[Records from a data source]
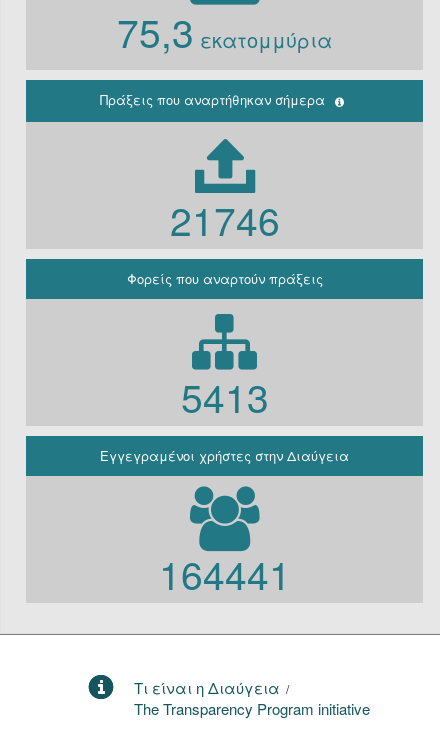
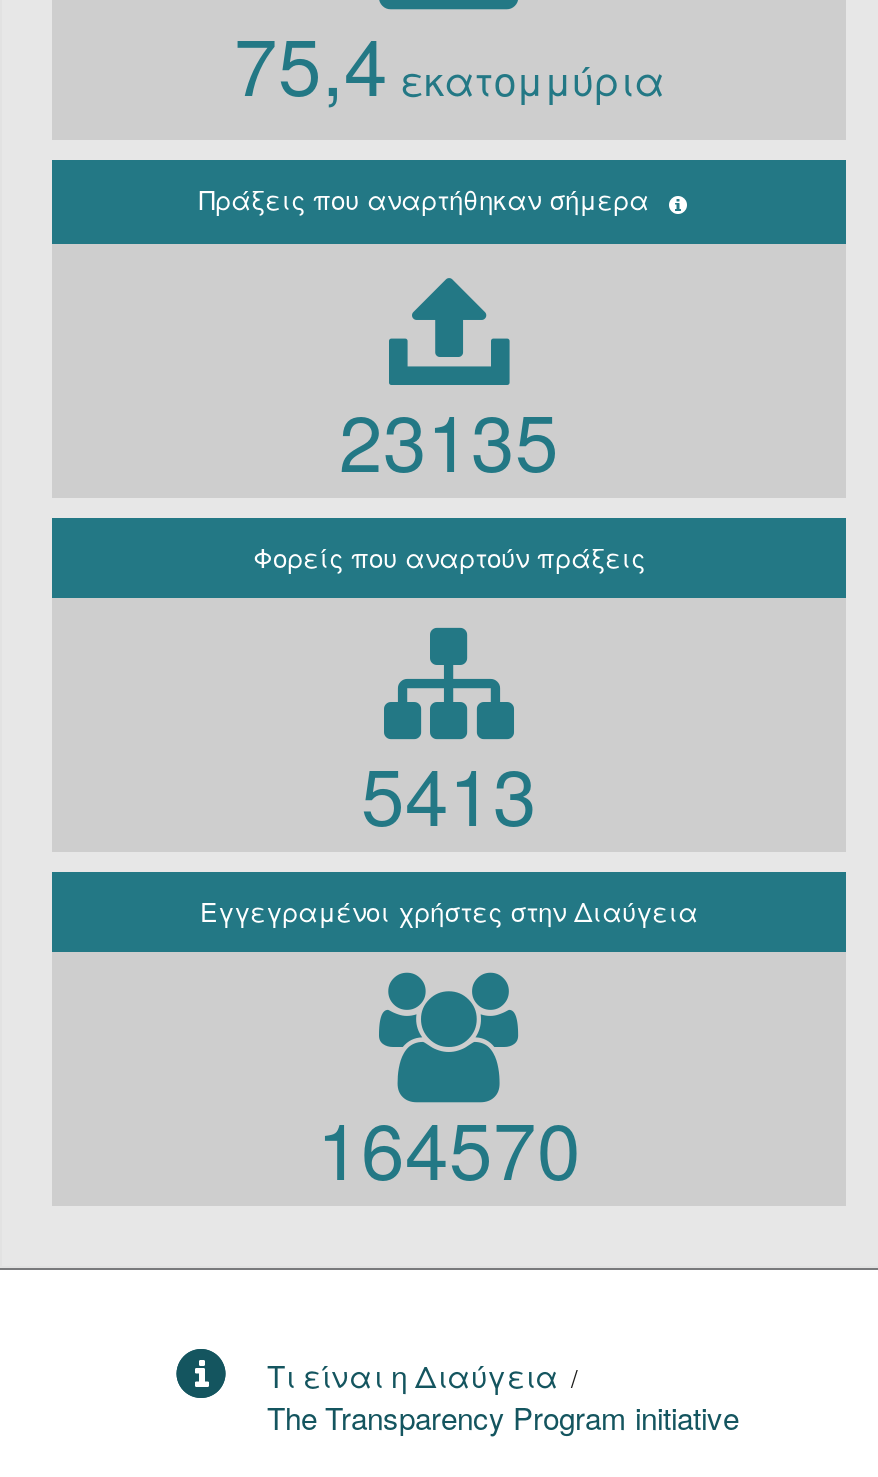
- 75,3εκατομμύρια
+ 75,4εκατομμύρια

- 21746
+ 23135

- 164441
+ 164570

◆ ACTION ITEM ◆
Give back the records above word for word, minus any image they hold.

◆ RESPONSE TO THIS EXERCISE ◆
- 75,3εκατομμύρια
+ 75,4εκατομμύρια

- 21746
+ 23135

- 164441
+ 164570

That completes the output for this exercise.